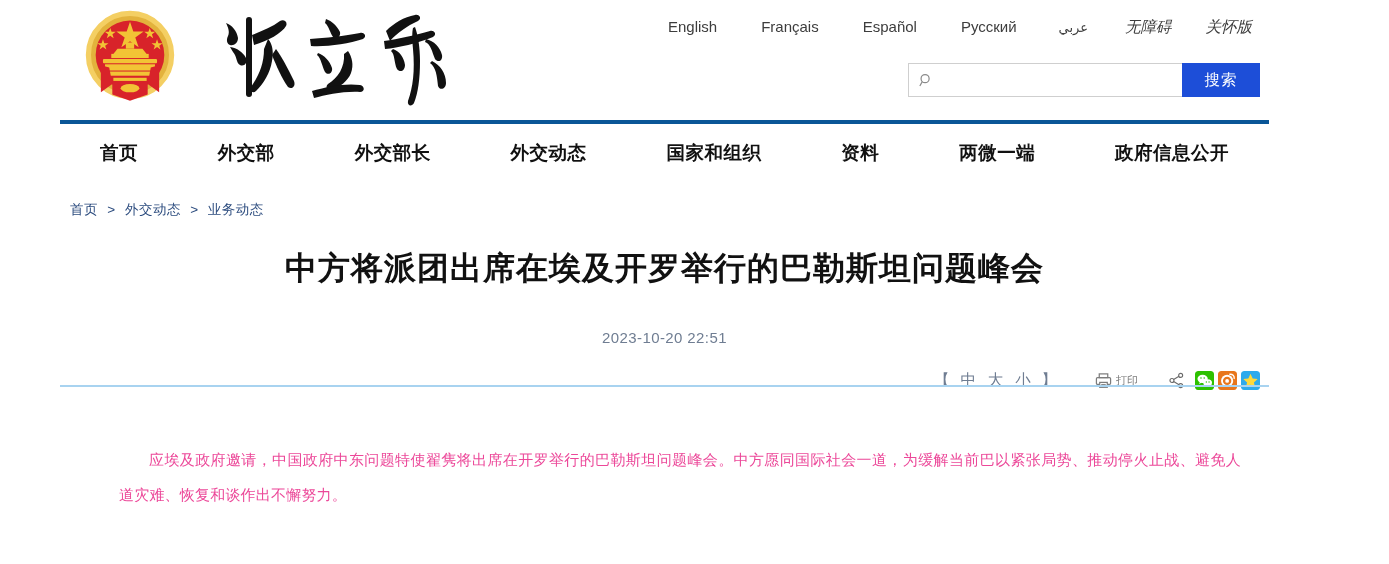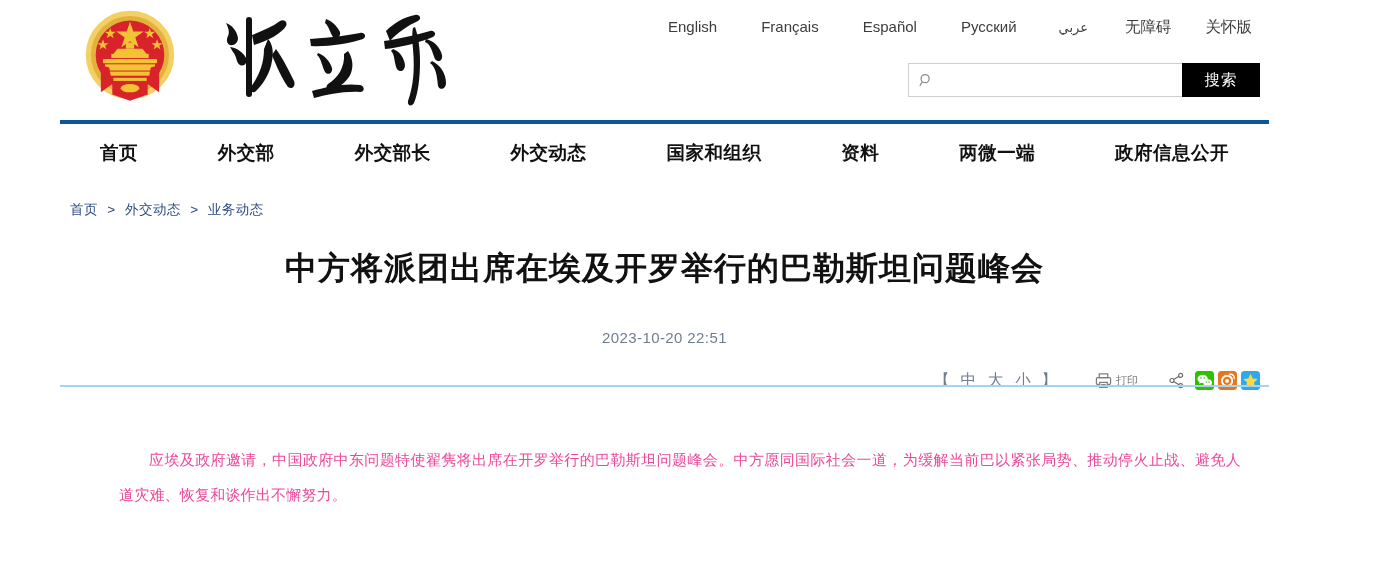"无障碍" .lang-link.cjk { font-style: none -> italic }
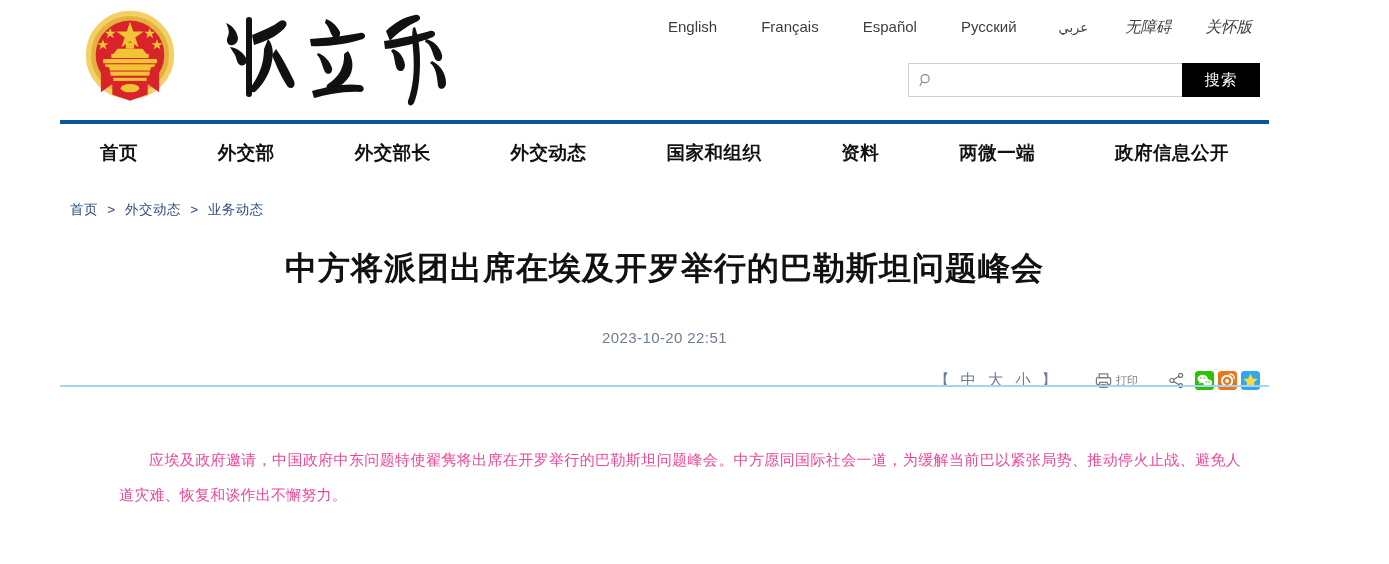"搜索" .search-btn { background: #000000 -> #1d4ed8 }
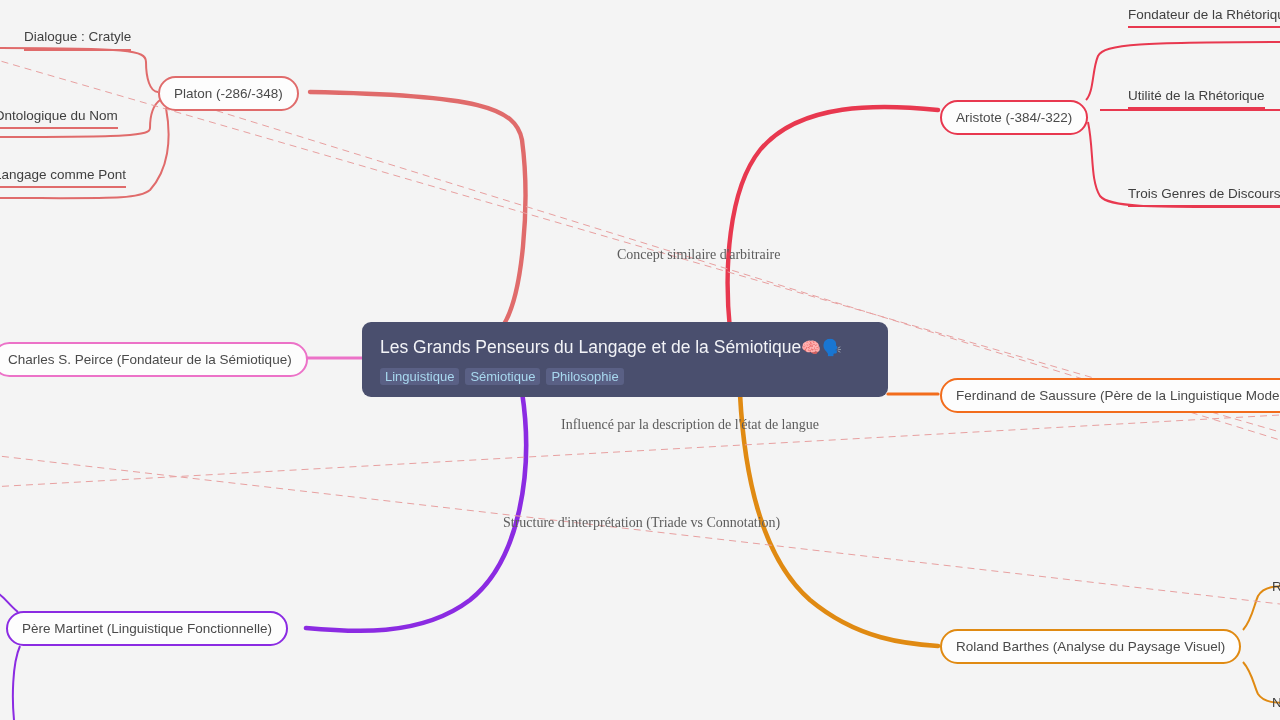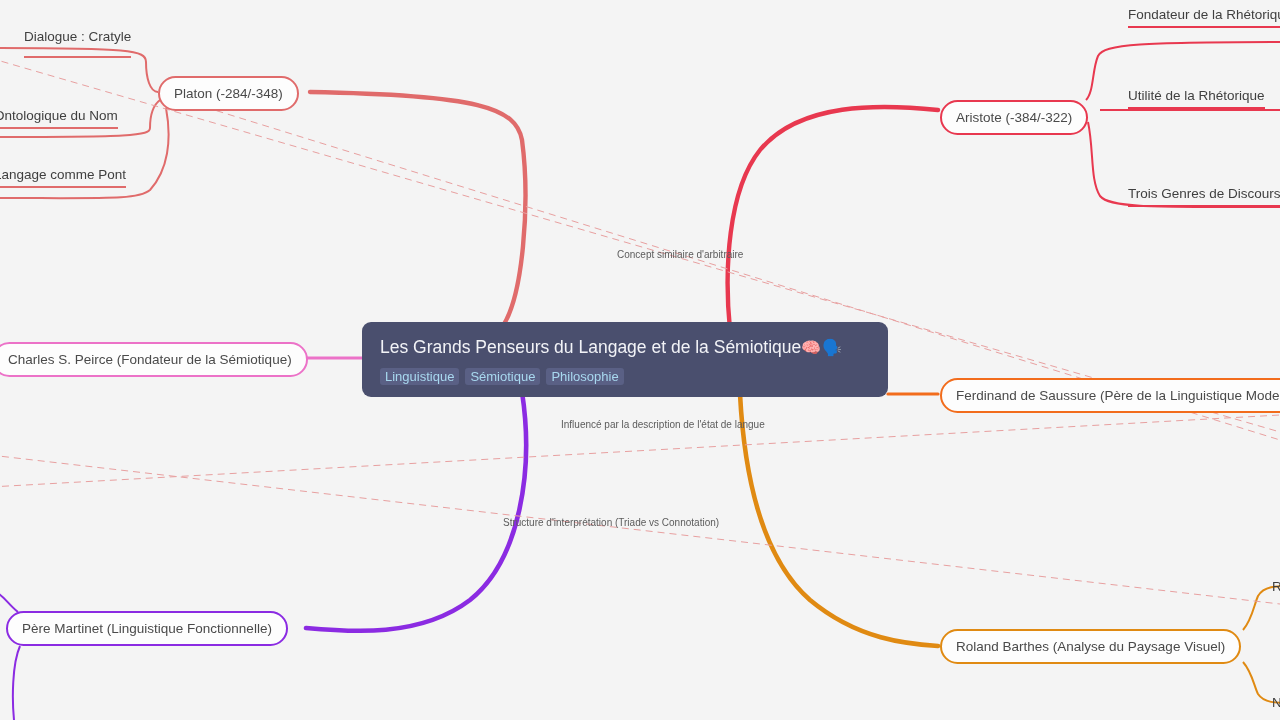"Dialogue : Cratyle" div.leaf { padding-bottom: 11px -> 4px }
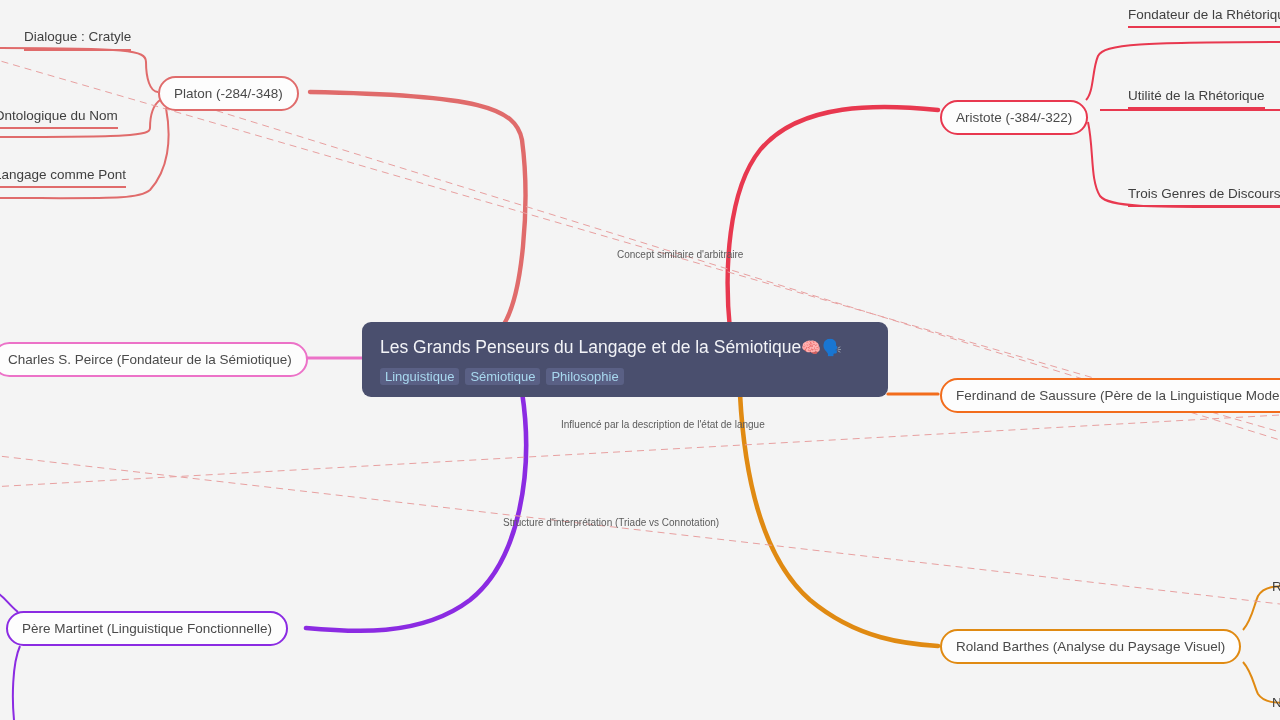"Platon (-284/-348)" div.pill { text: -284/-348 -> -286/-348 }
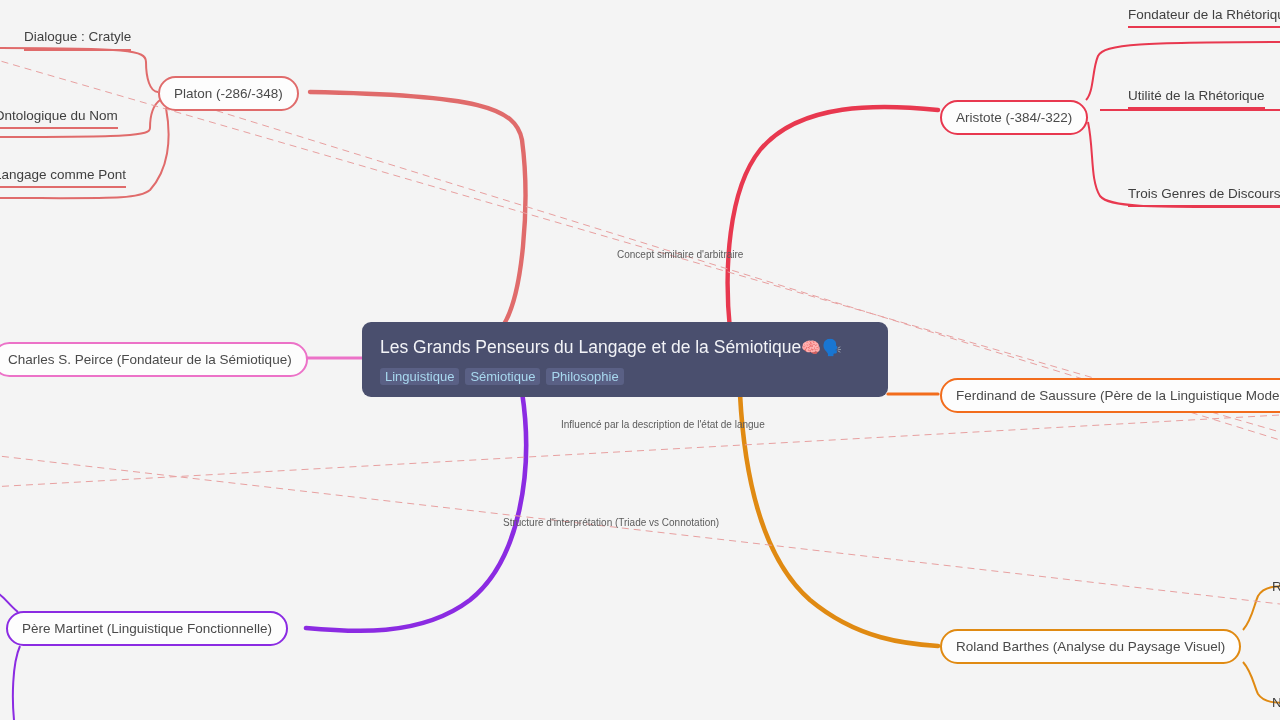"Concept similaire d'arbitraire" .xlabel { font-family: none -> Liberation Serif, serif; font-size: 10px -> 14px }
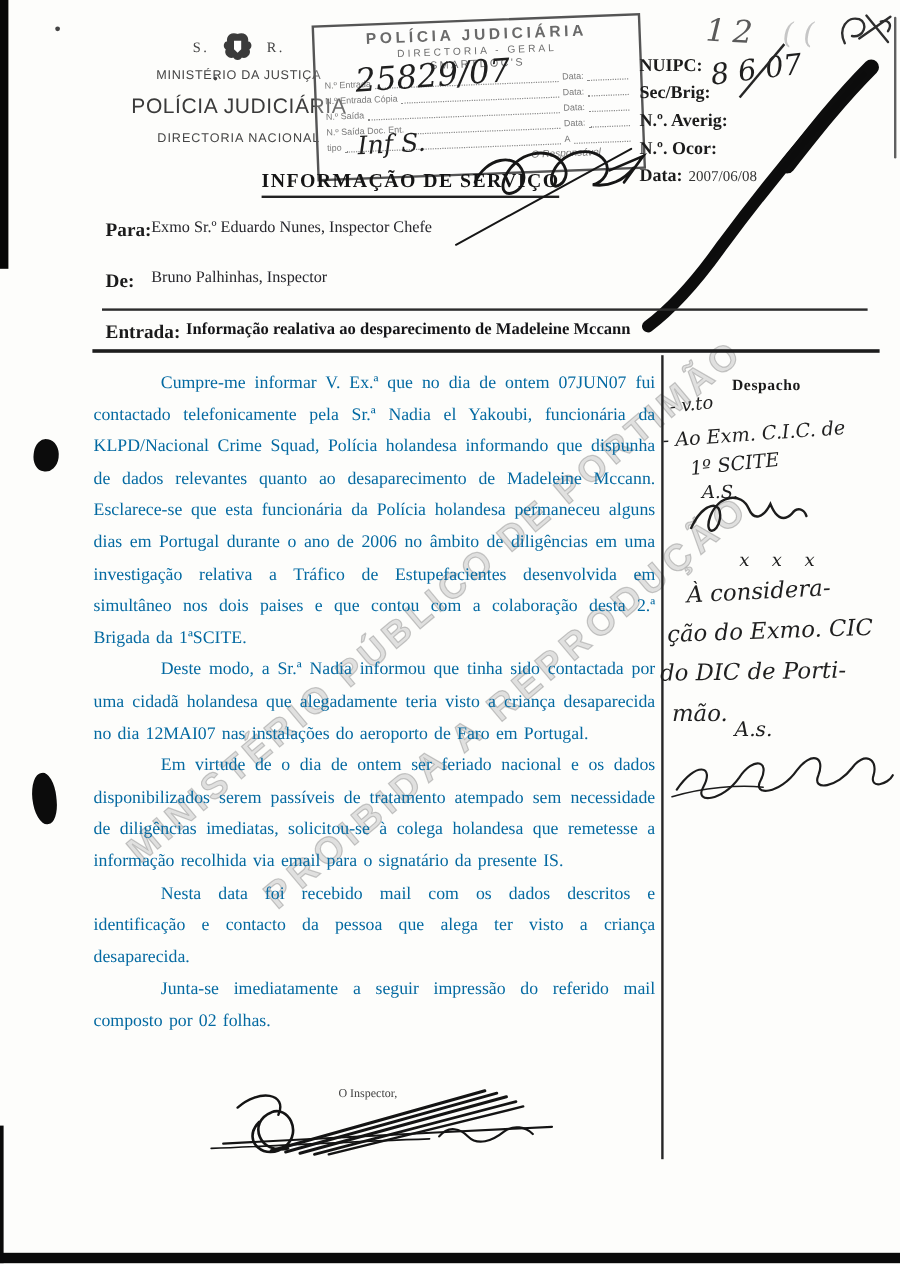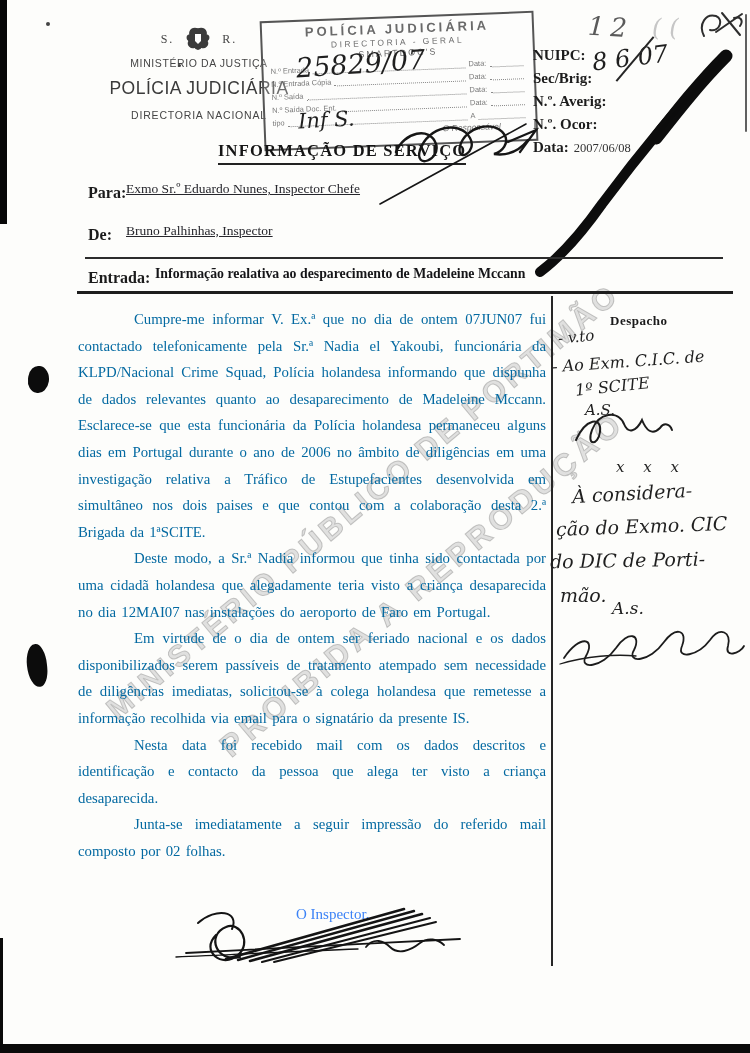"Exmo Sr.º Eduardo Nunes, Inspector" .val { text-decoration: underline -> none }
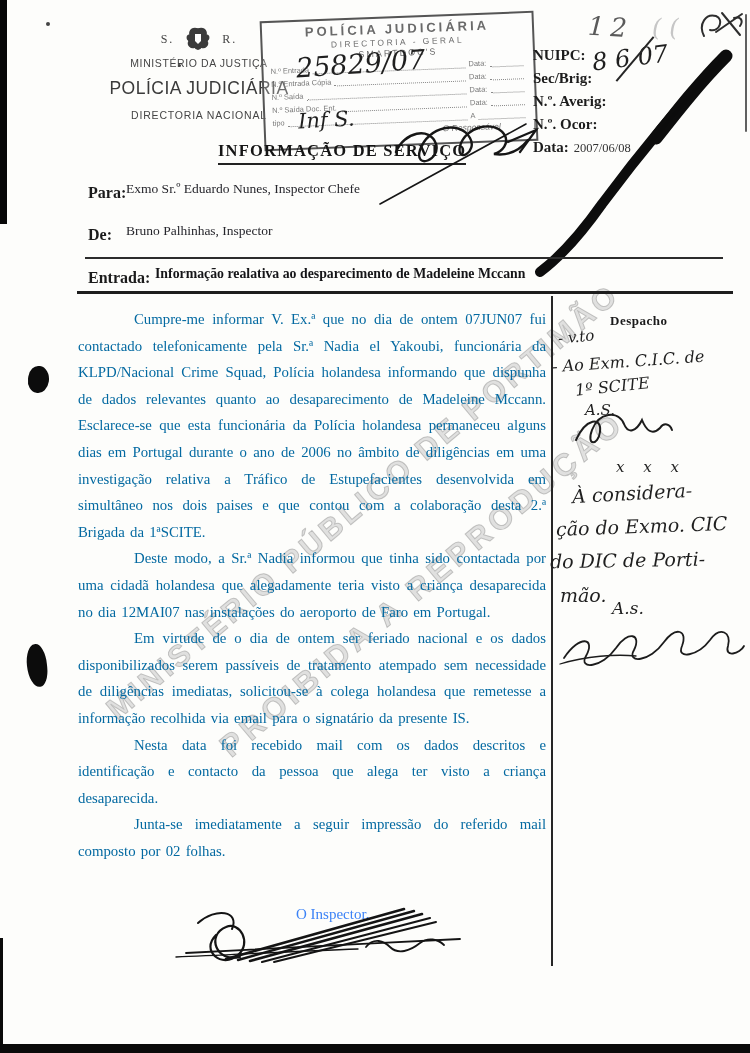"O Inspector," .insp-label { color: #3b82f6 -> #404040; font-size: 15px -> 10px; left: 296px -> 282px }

----

What you should do:
Would you output each entry exactly and leave the pictures behind?

Exercise solution:
"无障碍" .lang-link.cjk { font-style: none -> italic }
"搜索" .search-btn { background: #000000 -> #1d4ed8 }
"Dialogue : Cratyle" div.leaf { padding-bottom: 11px -> 4px }
"Platon (-284/-348)" div.pill { text: -284/-348 -> -286/-348 }
"Concept similaire d'arbitraire" .xlabel { font-family: none -> Liberation Serif, serif; font-size: 10px -> 14px }
"Exmo Sr.º Eduardo Nunes, Inspector" .val { text-decoration: underline -> none }
"O Inspector," .insp-label { color: #3b82f6 -> #404040; font-size: 15px -> 10px; left: 296px -> 282px }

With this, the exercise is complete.